ACTIVITY - Write out nothing except the lines of the entries below, from the first through the one containing "row B2019006977: none", exactly and without pictures.

DATASET -
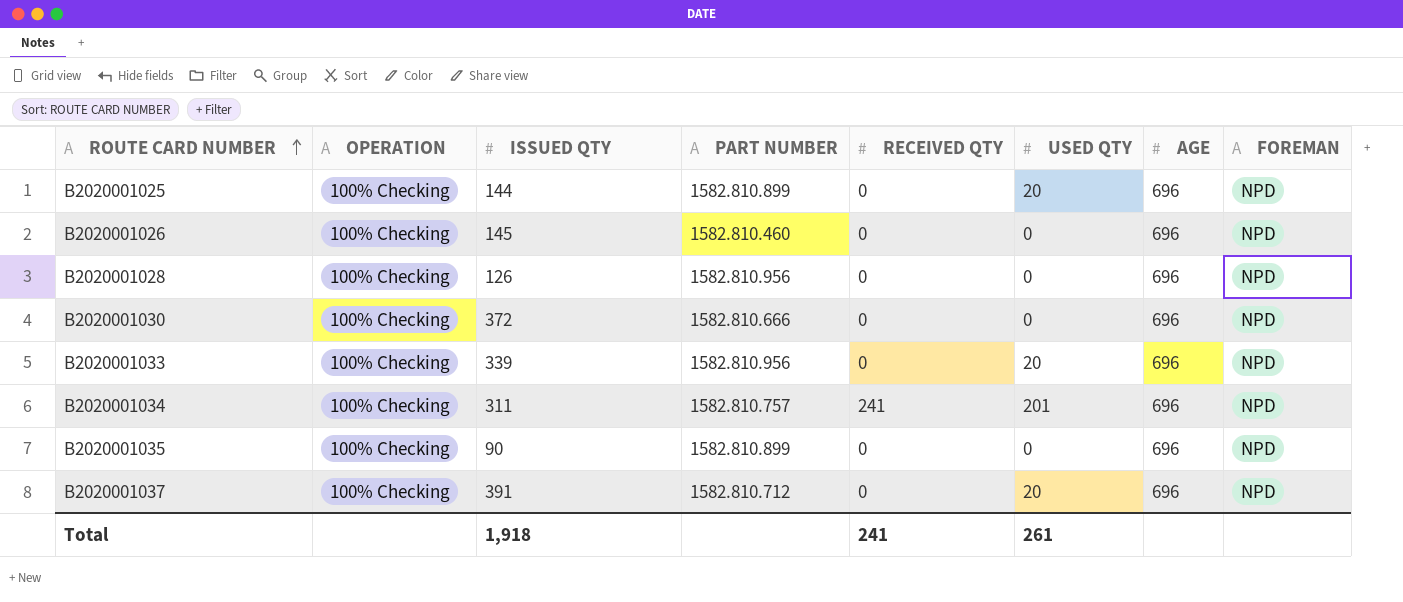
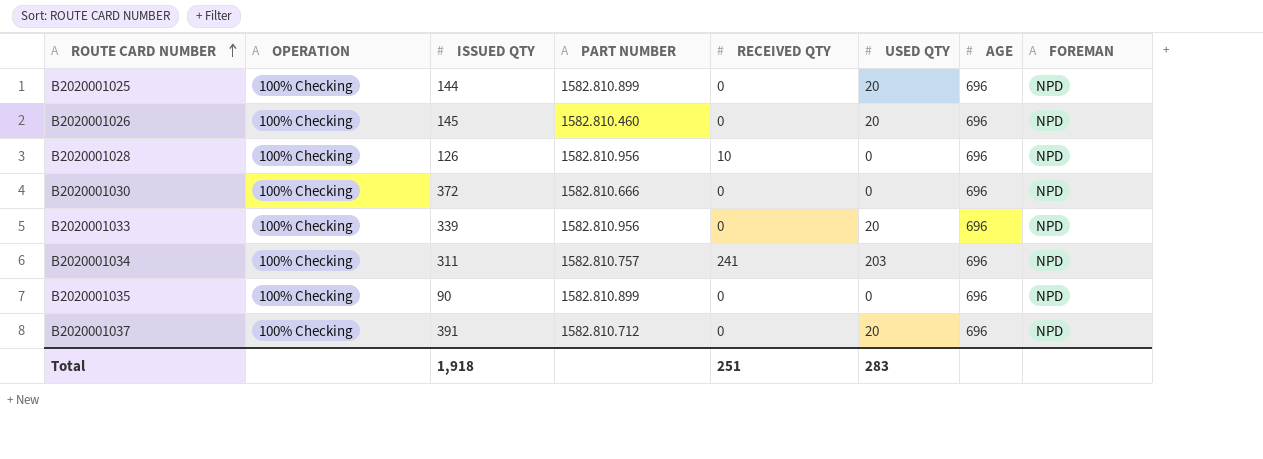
B2020001026 | USED QTY: 0 -> 20
B2020001028 | RECEIVED QTY: 0 -> 10
B2020001034 | USED QTY: 201 -> 203
Total | RECEIVED QTY: 241 -> 251
Total | USED QTY: 261 -> 283

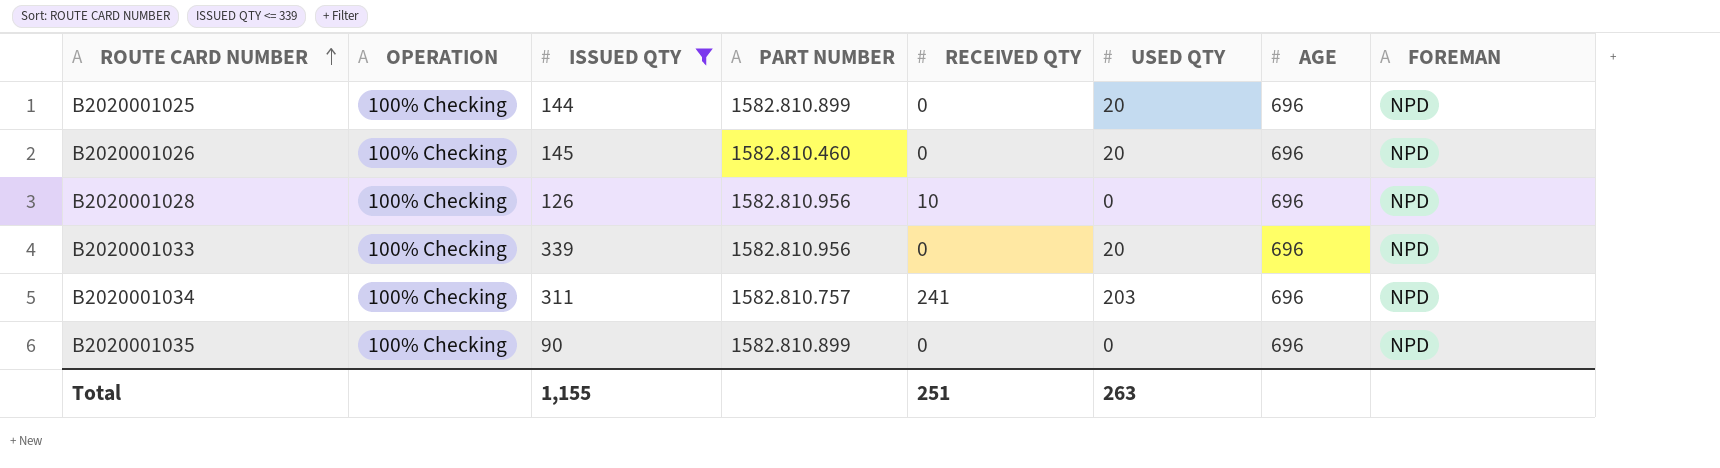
filter: none -> ISSUED QTY <= 339
Total | ISSUED QTY: 1,918 -> 1,155
Total | USED QTY: 283 -> 263

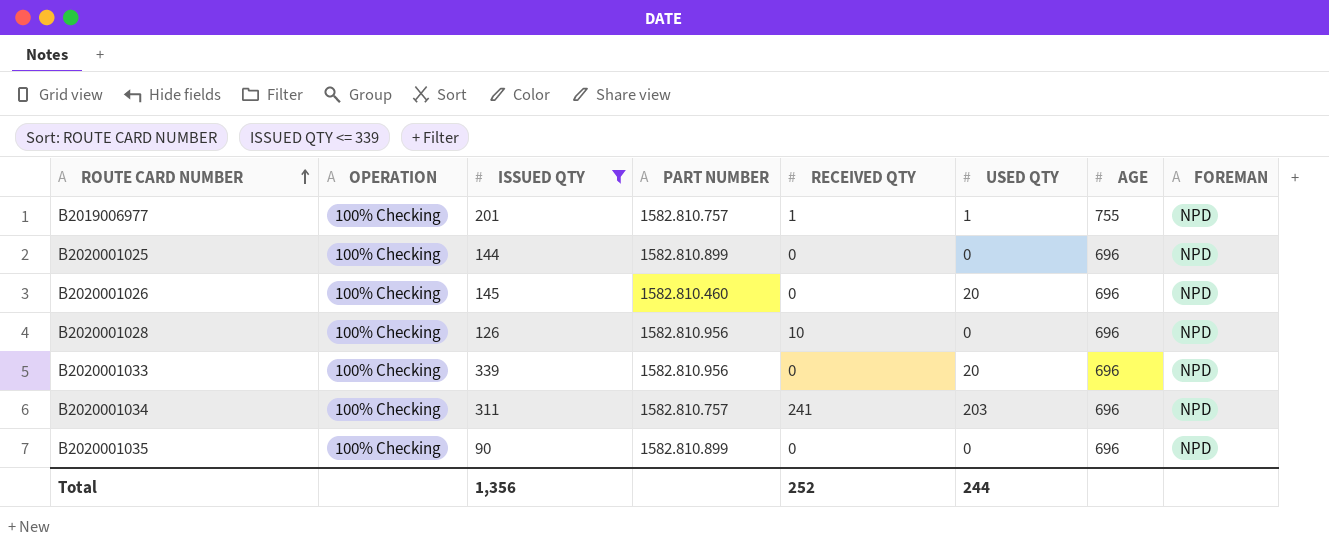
row B2019006977: none -> 100% Checking | 201 | 1582.810.757 | 1 | 1 | 755 | NPD
B2020001025 | USED QTY: 20 -> 0
Total | ISSUED QTY: 1,155 -> 1,356
Total | RECEIVED QTY: 251 -> 252
Total | USED QTY: 263 -> 244

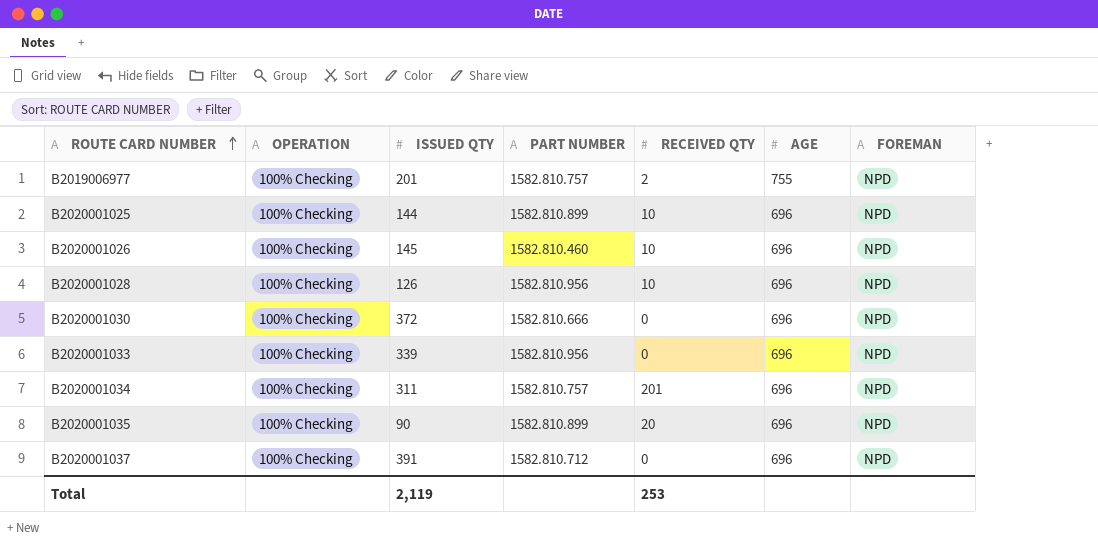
filter: ISSUED QTY <= 339 -> none
column USED QTY | position: 6 -> none
B2019006977 | RECEIVED QTY: 1 -> 2
B2020001025 | RECEIVED QTY: 0 -> 10
B2020001026 | RECEIVED QTY: 0 -> 10
B2020001034 | RECEIVED QTY: 241 -> 201
B2020001035 | RECEIVED QTY: 0 -> 20
Total | ISSUED QTY: 1,356 -> 2,119
Total | RECEIVED QTY: 252 -> 253

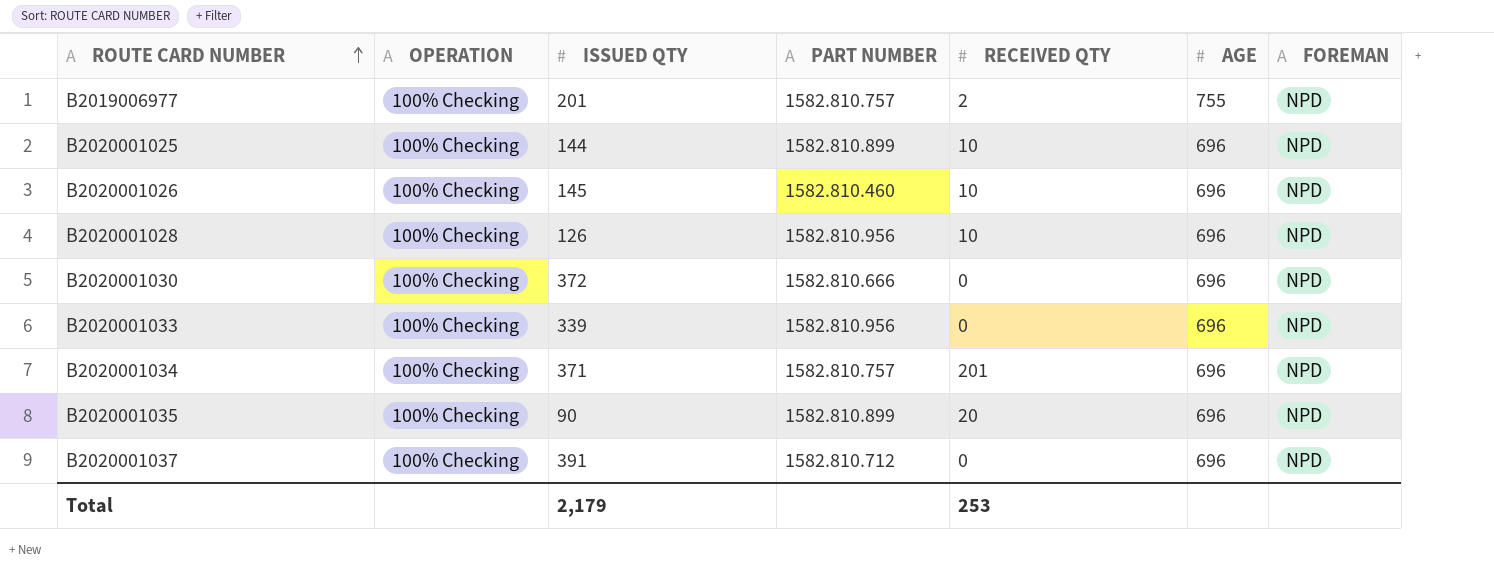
B2020001034 | ISSUED QTY: 311 -> 371
Total | ISSUED QTY: 2,119 -> 2,179

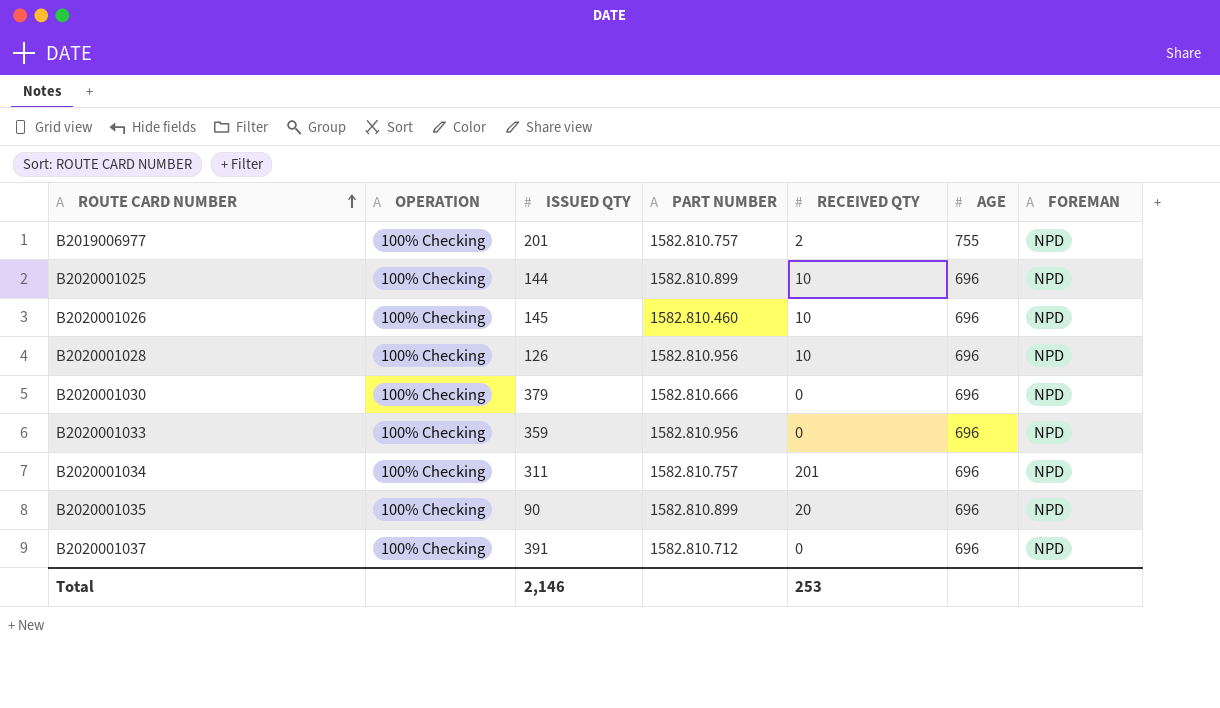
B2020001030 | ISSUED QTY: 372 -> 379
B2020001033 | ISSUED QTY: 339 -> 359
B2020001034 | ISSUED QTY: 371 -> 311
Total | ISSUED QTY: 2,179 -> 2,146

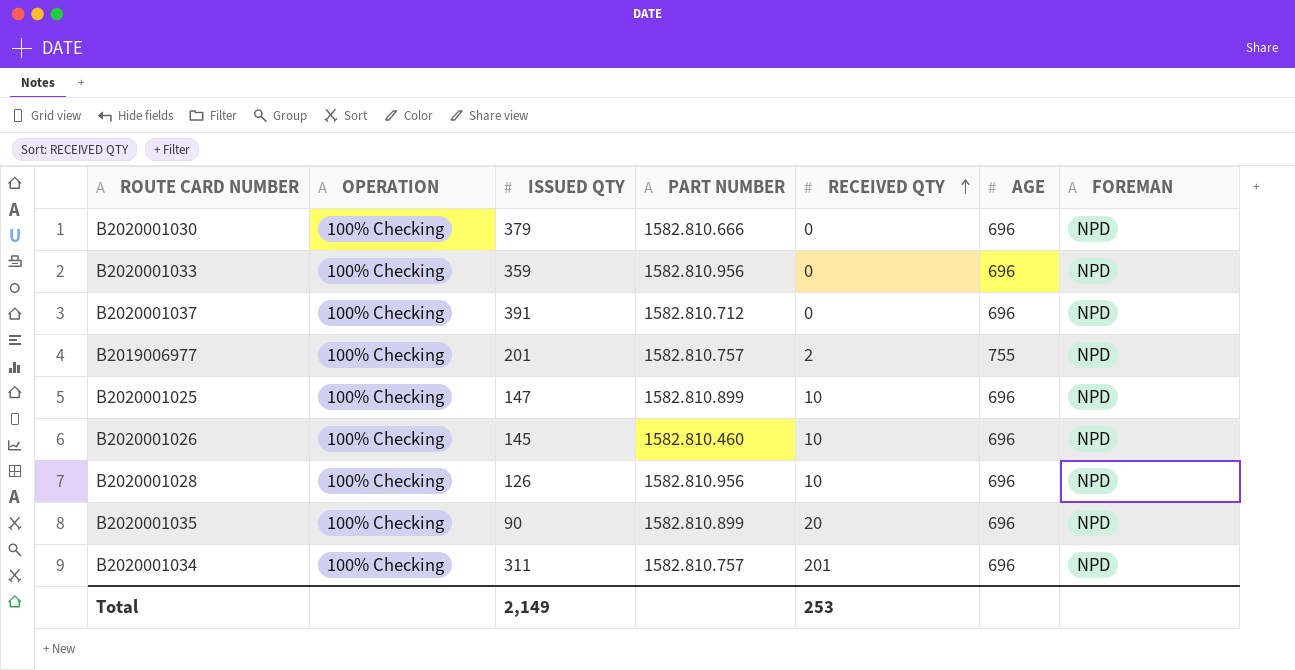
row order: ROUTE CARD NUMBER ascending -> RECEIVED QTY ascending
B2020001025 | ISSUED QTY: 144 -> 147
Total | ISSUED QTY: 2,146 -> 2,149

TASK ANSWER -
B2020001026 | USED QTY: 0 -> 20
B2020001028 | RECEIVED QTY: 0 -> 10
B2020001034 | USED QTY: 201 -> 203
Total | RECEIVED QTY: 241 -> 251
Total | USED QTY: 261 -> 283

filter: none -> ISSUED QTY <= 339
Total | ISSUED QTY: 1,918 -> 1,155
Total | USED QTY: 283 -> 263

row B2019006977: none -> 100% Checking | 201 | 1582.810.757 | 1 | 1 | 755 | NPD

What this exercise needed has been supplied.